_DATA TO PROCESS_

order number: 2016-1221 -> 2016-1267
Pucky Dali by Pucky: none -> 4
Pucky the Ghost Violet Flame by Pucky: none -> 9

--

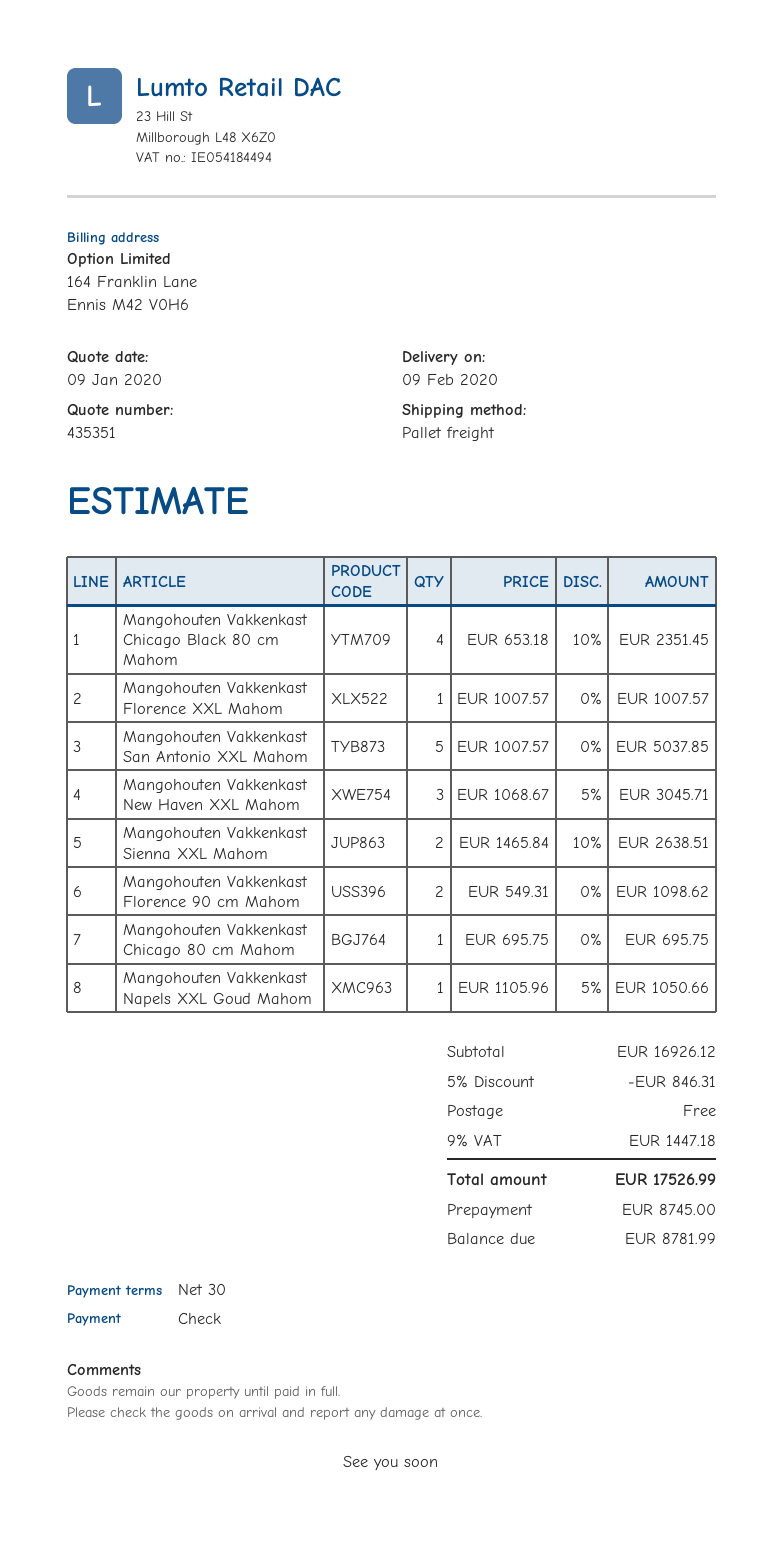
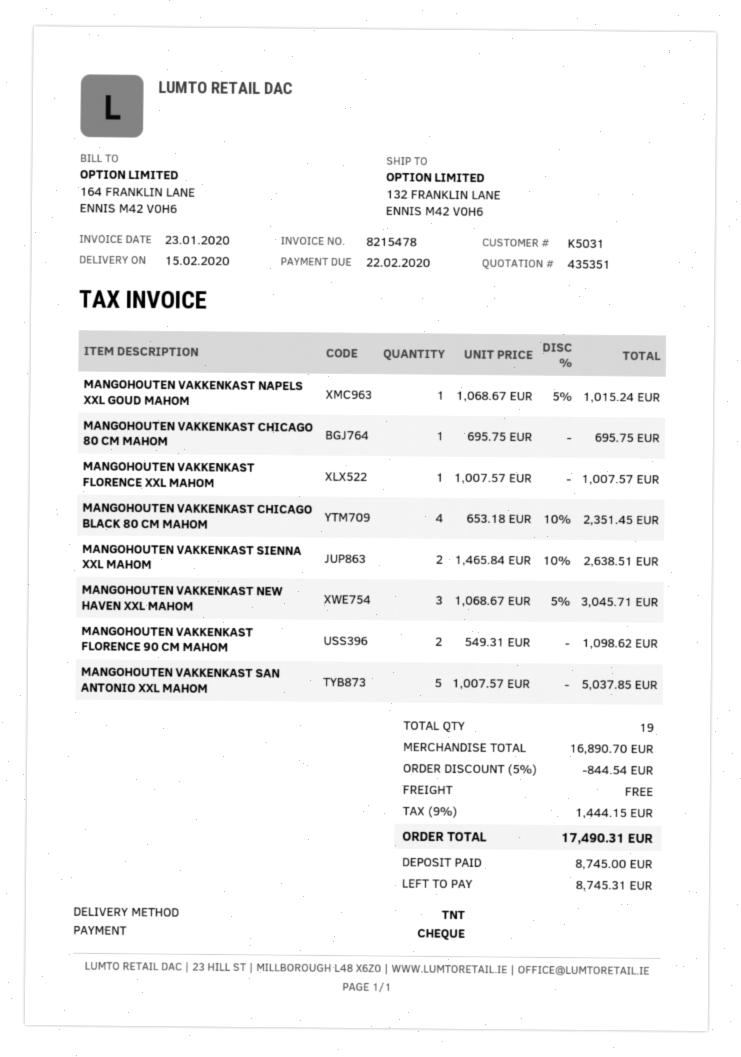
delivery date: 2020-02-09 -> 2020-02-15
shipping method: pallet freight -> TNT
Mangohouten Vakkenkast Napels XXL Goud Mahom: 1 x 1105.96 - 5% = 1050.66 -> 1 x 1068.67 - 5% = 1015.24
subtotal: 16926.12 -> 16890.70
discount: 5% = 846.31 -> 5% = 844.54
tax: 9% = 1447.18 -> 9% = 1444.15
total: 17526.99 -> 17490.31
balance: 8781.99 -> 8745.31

_YOUR INSTRUCTIONS_
Your task is to restate, word for word, only those lines above that fall between the line holding "Pucky Dali by Pucky: none -> 4" and the line holding "Pucky the Ghost", inclusive.

_ANSWER BELOW_
Pucky Dali by Pucky: none -> 4
Pucky the Ghost Violet Flame by Pucky: none -> 9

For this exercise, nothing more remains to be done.